Records from a dataset

|---|

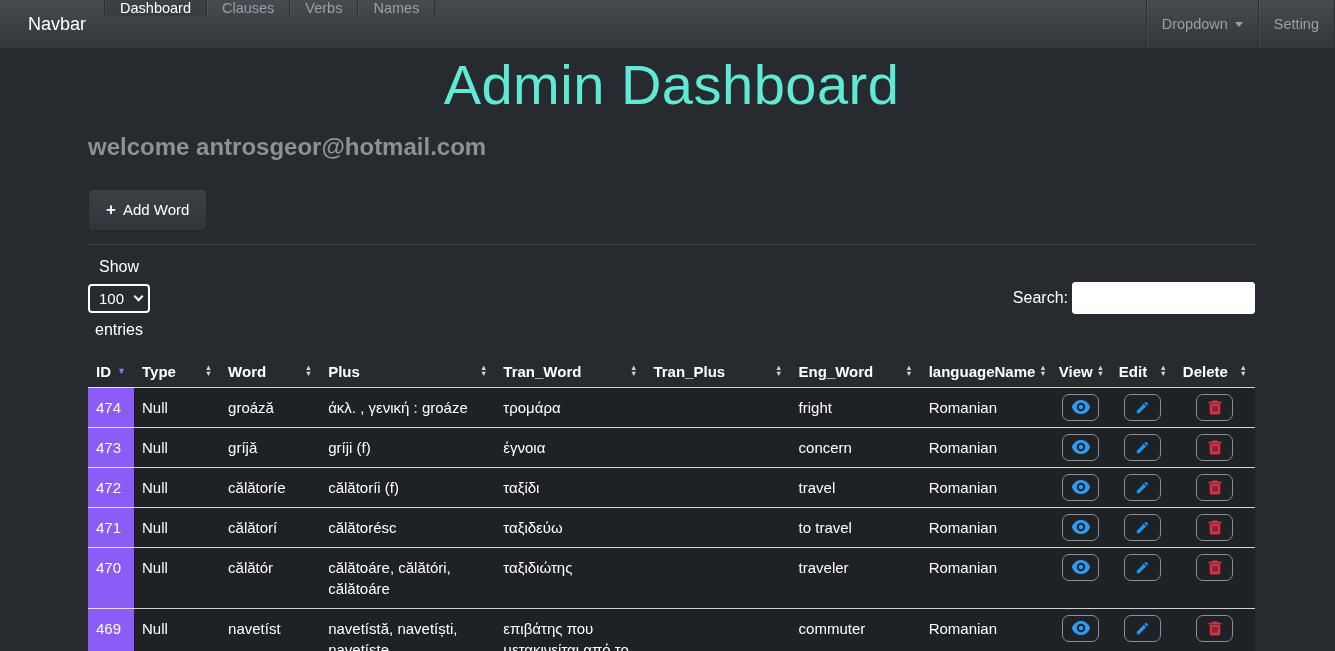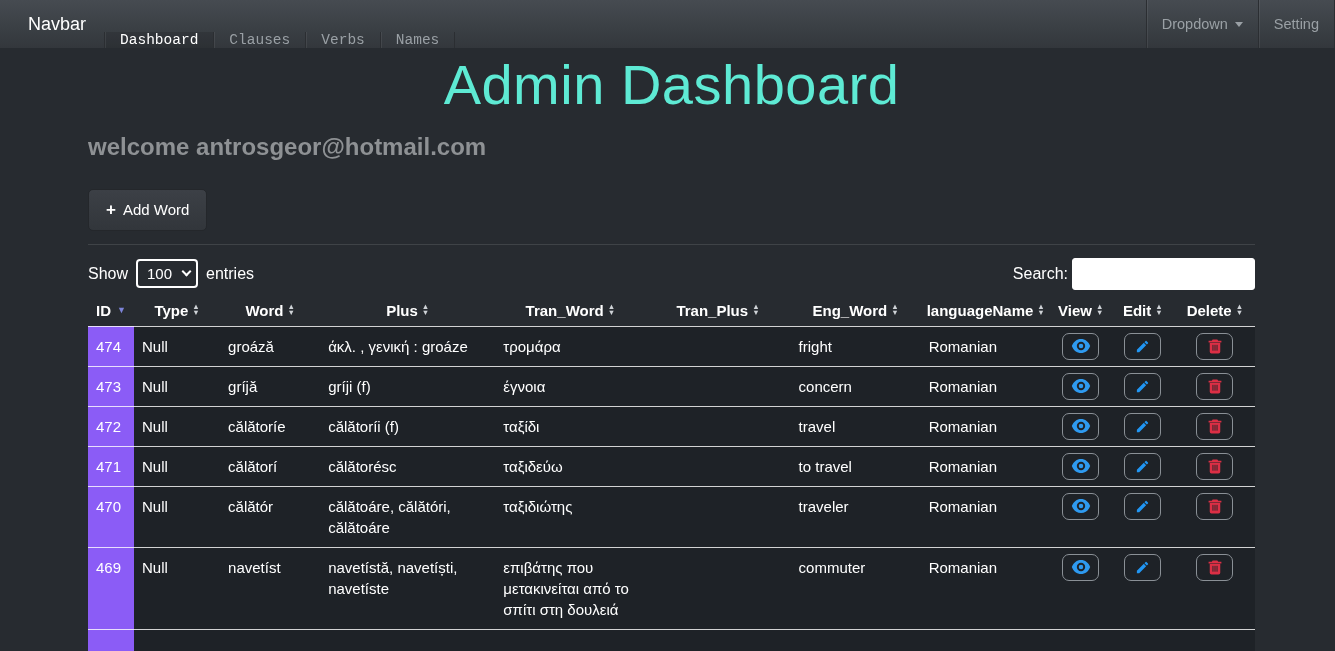--- a/index.html
+++ b/index.html
@@ -13,21 +13,21 @@
   .navbar {
     height:48px; width:100%;
     background:linear-gradient(#464b51,#3a3f44 60%,#33373c);
     display:flex; align-items:stretch;
   }
   .brand {
     display:flex; align-items:center;
     padding:0 18px 0 28px;
     color:#fff; font-size:18px; cursor:pointer;
   }
-  .nav-left { display:flex; align-items:flex-end;font-family:Liberation Mono, monospace; }
+  .nav-left { display:flex; align-items:flex-start; }
   .nav-right { margin-left:auto; display:flex; align-items:stretch; }
   .nav-item {
     display:flex; align-items:center;
     padding:0 15px; font-size:14.5px; color:#9aa0a5;
     text-decoration:none; cursor:pointer;
     border-left:1px solid #2b2e32;
     box-shadow:inset 1px 0 0 rgba(255,255,255,0.07);
   }
   .nav-item:last-child { border-right:1px solid #2b2e32; }
   .nav-item.active { color:#ffffff; background:rgba(0,0,0,0.12); }
@@ -53,21 +53,21 @@
     border:1px solid #24272b; border-radius:5px;
     color:#fff; font-size:15px; padding:10px 17px; cursor:pointer;
     font-family:inherit;
   }
   .add-btn .plus { font-size:17px; font-weight:700; }
   hr.divider { margin-top:13px; border:none; border-top:1px solid #3f4347; }
   
   .controls {
     margin-top:13px; display:flex; justify-content:space-between; align-items:center;
   }
-  .length-ctl { display:flex; align-items:center; gap:8px; font-size:16px; color:#fff; }
+  .length-ctl { display:flex; align-items:center; gap:8px; font-size:16px; color:#fff;flex-direction:column; }
   .select-wrap { position:relative; display:inline-block; }
   .select-wrap select {
     appearance:none; -webkit-appearance:none;
     background:transparent; color:#fff;
     border:2px solid #fff; border-radius:4px;
     font-size:15px; font-family:inherit;
     padding:4px 23px 4px 9px; cursor:pointer;
   }
   .select-wrap .chev {
     position:absolute; right:8px; top:9px; pointer-events:none;
@@ -84,21 +84,21 @@
   
   table.words {
     margin-top:5px; width:100%;
     border-collapse:collapse; table-layout:fixed;
   }
   thead th {
     padding:7px 8px; font-size:15px; font-weight:700; color:#fff;
     text-align:left; cursor:pointer;
     border-bottom:1px solid rgba(255,255,255,0.8);
   }
-  .th-inner { display:flex; justify-content:center; align-items:center; gap:4px; }
+  .th-inner { display:flex; justify-content:space-between; align-items:center; gap:4px;margin-top:12px; }
   .sort-stack {
     display:inline-flex; flex-direction:column; align-items:center;
     font-size:7.5px; line-height:6.5px; color:#cfd3d7; font-style:normal;
   }
   .sort-stack i { font-style:normal; }
   .sort-desc { font-size:9px; color:#7d84d9; margin-left:2px; }
   tbody tr { background:#1e2227; }
   tbody td {
     padding:9px 8px; font-size:15px; color:#fff;
     vertical-align:top; line-height:1.4;

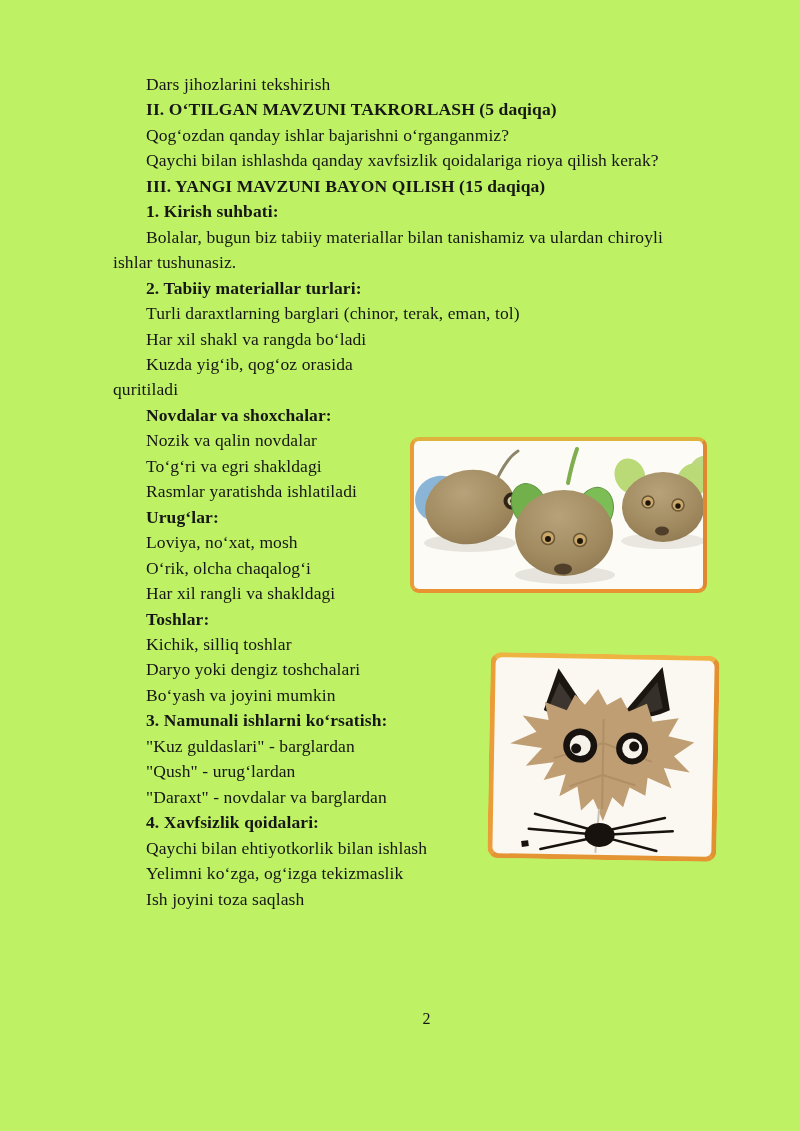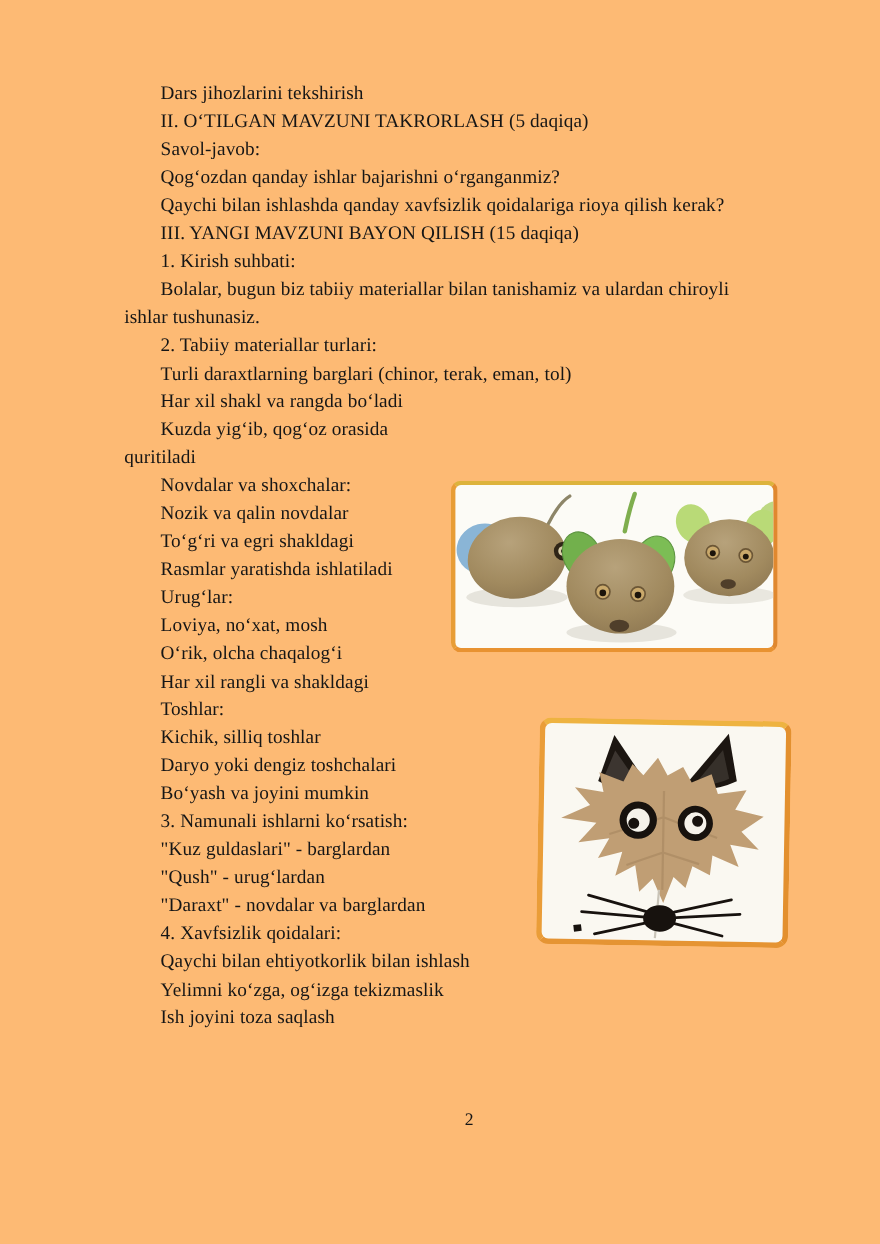--- a/index.html
+++ b/index.html
@@ -1,39 +1,39 @@
 <!DOCTYPE html>
 <html><head>
 <meta charset="utf-8">
 <style>
   * { margin: 0; padding: 0; box-sizing: border-box; }
   html, body { background: #ffffff; }
   .page {
     position: relative;
     width: 800px;
     height: 1131px;
-    background: #fdba74;
+    background: #bef264;
     font-family: "Liberation Serif", "DejaVu Serif", serif;
     color: #161616;
     overflow: hidden;
   }
   .doc-lines {
     position: absolute;
     left: 113px;
     top: 72px;
     width: 600px;
   }
   .line {
     font-size: 17.5px;
     line-height: 25.45px;
     white-space: pre;
     letter-spacing: 0.1px;
   }
   .line.indent { padding-left: 33px; }
-  .line.bold { font-weight: normal; }
+  .line.bold { font-weight: bold; }
   .page-number {
     position: absolute;
     left: 113px;
     top: 1008px;
     width: 627px;
     text-align: center;
     font-size: 16px;
     line-height: 22px;
   }
   figure.craft {
@@ -65,21 +65,20 @@
   figure.craft svg { display: block; width: 100%; height: 100%; }
 </style>
 </head>
 <body>
 
 <div class="page">
 
   <div class="doc-lines">
       <div class="line indent">Dars jihozlarini tekshirish</div>
       <div class="line bold indent">II. O‘TILGAN MAVZUNI TAKRORLASH (5 daqiqa)</div>
-      <div class="line bold indent">Savol-javob:</div>
       <div class="line indent">Qog‘ozdan qanday ishlar bajarishni o‘rganganmiz?</div>
       <div class="line indent">Qaychi bilan ishlashda qanday xavfsizlik qoidalariga rioya qilish kerak?</div>
       <div class="line bold indent">III. YANGI MAVZUNI BAYON QILISH (15 daqiqa)</div>
       <div class="line bold indent">1. Kirish suhbati:</div>
       <div class="line indent">Bolalar, bugun biz tabiiy materiallar bilan tanishamiz va ulardan chiroyli</div>
       <div class="line">ishlar tushunasiz.</div>
       <div class="line bold indent">2. Tabiiy materiallar turlari:</div>
       <div class="line indent">Turli daraxtlarning barglari (chinor, terak, eman, tol)</div>
       <div class="line indent">Har xil shakl va rangda bo‘ladi</div>
       <div class="line indent">Kuzda yig‘ib, qog‘oz orasida</div>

|---|

▸ HOW TO COMPLETE THIS TASK: With the images excluded, reproduce the data above precisely as written.

▸ RESPONSE:
--- a/index.html
+++ b/index.html
@@ -13,21 +13,21 @@
   .navbar {
     height:48px; width:100%;
     background:linear-gradient(#464b51,#3a3f44 60%,#33373c);
     display:flex; align-items:stretch;
   }
   .brand {
     display:flex; align-items:center;
     padding:0 18px 0 28px;
     color:#fff; font-size:18px; cursor:pointer;
   }
-  .nav-left { display:flex; align-items:flex-end;font-family:Liberation Mono, monospace; }
+  .nav-left { display:flex; align-items:flex-start; }
   .nav-right { margin-left:auto; display:flex; align-items:stretch; }
   .nav-item {
     display:flex; align-items:center;
     padding:0 15px; font-size:14.5px; color:#9aa0a5;
     text-decoration:none; cursor:pointer;
     border-left:1px solid #2b2e32;
     box-shadow:inset 1px 0 0 rgba(255,255,255,0.07);
   }
   .nav-item:last-child { border-right:1px solid #2b2e32; }
   .nav-item.active { color:#ffffff; background:rgba(0,0,0,0.12); }
@@ -53,21 +53,21 @@
     border:1px solid #24272b; border-radius:5px;
     color:#fff; font-size:15px; padding:10px 17px; cursor:pointer;
     font-family:inherit;
   }
   .add-btn .plus { font-size:17px; font-weight:700; }
   hr.divider { margin-top:13px; border:none; border-top:1px solid #3f4347; }
   
   .controls {
     margin-top:13px; display:flex; justify-content:space-between; align-items:center;
   }
-  .length-ctl { display:flex; align-items:center; gap:8px; font-size:16px; color:#fff; }
+  .length-ctl { display:flex; align-items:center; gap:8px; font-size:16px; color:#fff;flex-direction:column; }
   .select-wrap { position:relative; display:inline-block; }
   .select-wrap select {
     appearance:none; -webkit-appearance:none;
     background:transparent; color:#fff;
     border:2px solid #fff; border-radius:4px;
     font-size:15px; font-family:inherit;
     padding:4px 23px 4px 9px; cursor:pointer;
   }
   .select-wrap .chev {
     position:absolute; right:8px; top:9px; pointer-events:none;
@@ -84,21 +84,21 @@
   
   table.words {
     margin-top:5px; width:100%;
     border-collapse:collapse; table-layout:fixed;
   }
   thead th {
     padding:7px 8px; font-size:15px; font-weight:700; color:#fff;
     text-align:left; cursor:pointer;
     border-bottom:1px solid rgba(255,255,255,0.8);
   }
-  .th-inner { display:flex; justify-content:center; align-items:center; gap:4px; }
+  .th-inner { display:flex; justify-content:space-between; align-items:center; gap:4px;margin-top:12px; }
   .sort-stack {
     display:inline-flex; flex-direction:column; align-items:center;
     font-size:7.5px; line-height:6.5px; color:#cfd3d7; font-style:normal;
   }
   .sort-stack i { font-style:normal; }
   .sort-desc { font-size:9px; color:#7d84d9; margin-left:2px; }
   tbody tr { background:#1e2227; }
   tbody td {
     padding:9px 8px; font-size:15px; color:#fff;
     vertical-align:top; line-height:1.4;

--- a/index.html
+++ b/index.html
@@ -1,39 +1,39 @@
 <!DOCTYPE html>
 <html><head>
 <meta charset="utf-8">
 <style>
   * { margin: 0; padding: 0; box-sizing: border-box; }
   html, body { background: #ffffff; }
   .page {
     position: relative;
     width: 800px;
     height: 1131px;
-    background: #fdba74;
+    background: #bef264;
     font-family: "Liberation Serif", "DejaVu Serif", serif;
     color: #161616;
     overflow: hidden;
   }
   .doc-lines {
     position: absolute;
     left: 113px;
     top: 72px;
     width: 600px;
   }
   .line {
     font-size: 17.5px;
     line-height: 25.45px;
     white-space: pre;
     letter-spacing: 0.1px;
   }
   .line.indent { padding-left: 33px; }
-  .line.bold { font-weight: normal; }
+  .line.bold { font-weight: bold; }
   .page-number {
     position: absolute;
     left: 113px;
     top: 1008px;
     width: 627px;
     text-align: center;
     font-size: 16px;
     line-height: 22px;
   }
   figure.craft {
@@ -65,21 +65,20 @@
   figure.craft svg { display: block; width: 100%; height: 100%; }
 </style>
 </head>
 <body>
 
 <div class="page">
 
   <div class="doc-lines">
       <div class="line indent">Dars jihozlarini tekshirish</div>
       <div class="line bold indent">II. O‘TILGAN MAVZUNI TAKRORLASH (5 daqiqa)</div>
-      <div class="line bold indent">Savol-javob:</div>
       <div class="line indent">Qog‘ozdan qanday ishlar bajarishni o‘rganganmiz?</div>
       <div class="line indent">Qaychi bilan ishlashda qanday xavfsizlik qoidalariga rioya qilish kerak?</div>
       <div class="line bold indent">III. YANGI MAVZUNI BAYON QILISH (15 daqiqa)</div>
       <div class="line bold indent">1. Kirish suhbati:</div>
       <div class="line indent">Bolalar, bugun biz tabiiy materiallar bilan tanishamiz va ulardan chiroyli</div>
       <div class="line">ishlar tushunasiz.</div>
       <div class="line bold indent">2. Tabiiy materiallar turlari:</div>
       <div class="line indent">Turli daraxtlarning barglari (chinor, terak, eman, tol)</div>
       <div class="line indent">Har xil shakl va rangda bo‘ladi</div>
       <div class="line indent">Kuzda yig‘ib, qog‘oz orasida</div>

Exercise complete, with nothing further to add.